Schuyler Eldridge has been awarded the 2012 CELEST/CompNet Prize in Computational Neuroscience for his work on Biologically inspired hardware for autonomous robots in collaboration with Florian Raudies, Ajay Joshi, and Max Versace.
As land and aerial robots fulfill their exploratory potential, they develop a need for both a high degree of autonomy and an ability to process large volumes of sensor data under power and payload restrictions. To operate autonomously, robots must be able to respond to changes in their environment and learn the most appropriate actions.

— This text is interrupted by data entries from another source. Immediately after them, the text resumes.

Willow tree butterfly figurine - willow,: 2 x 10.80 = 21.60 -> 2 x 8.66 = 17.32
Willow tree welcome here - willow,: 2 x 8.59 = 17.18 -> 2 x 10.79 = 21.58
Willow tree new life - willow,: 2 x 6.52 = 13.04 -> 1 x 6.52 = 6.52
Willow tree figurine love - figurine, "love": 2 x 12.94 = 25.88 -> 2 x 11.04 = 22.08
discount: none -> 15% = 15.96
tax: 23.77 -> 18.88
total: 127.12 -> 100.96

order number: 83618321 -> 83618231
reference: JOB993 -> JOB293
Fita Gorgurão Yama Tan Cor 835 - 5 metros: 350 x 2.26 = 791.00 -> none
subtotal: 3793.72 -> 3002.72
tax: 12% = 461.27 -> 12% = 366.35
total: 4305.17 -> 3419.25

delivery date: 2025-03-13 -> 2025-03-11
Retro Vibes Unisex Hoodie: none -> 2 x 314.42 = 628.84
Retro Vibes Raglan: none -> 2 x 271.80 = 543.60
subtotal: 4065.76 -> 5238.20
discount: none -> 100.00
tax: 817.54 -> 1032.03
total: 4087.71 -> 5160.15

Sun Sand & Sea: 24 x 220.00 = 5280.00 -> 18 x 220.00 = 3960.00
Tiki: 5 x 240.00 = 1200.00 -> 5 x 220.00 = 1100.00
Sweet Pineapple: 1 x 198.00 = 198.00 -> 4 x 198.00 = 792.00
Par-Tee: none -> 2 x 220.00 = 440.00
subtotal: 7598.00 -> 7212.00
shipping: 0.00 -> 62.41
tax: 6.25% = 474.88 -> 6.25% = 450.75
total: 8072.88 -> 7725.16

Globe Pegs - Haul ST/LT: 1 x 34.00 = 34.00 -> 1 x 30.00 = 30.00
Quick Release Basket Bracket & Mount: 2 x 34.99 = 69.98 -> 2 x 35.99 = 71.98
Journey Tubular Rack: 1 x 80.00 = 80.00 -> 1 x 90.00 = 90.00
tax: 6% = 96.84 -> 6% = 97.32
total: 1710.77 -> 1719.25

However, this must be accomplished with regard to the second point; traditional approaches to autonomous tasks, such as navigation, require power hungry and heavy processing elements. The human brain is able to process large volumes of sensor data in a low power envelope while carrying its computation engine with it. We're addressing the need for on-robot processing of visual data for navigation purposes using biologically-inspired algorithms and low-power, under 20 watt Field Programmable Gate Array (FPGA) hardware.
More specifically, we're looking at biologically-inspired computation and processing of optic flow to determine the distance and direction of walls in the environment of a robot. While this work is in progress, one example function the FPGA currently performs is image pre-processing using biologically-inspired Gabor filters. On the left is the original image from our camera and the right is the feature enhanced version.
After further processing and by deriving a state space from this information and applying punishment for collisions, our simulation results show that a robot effectively learns to turn away from walls and reduce its number of collisions per unit time.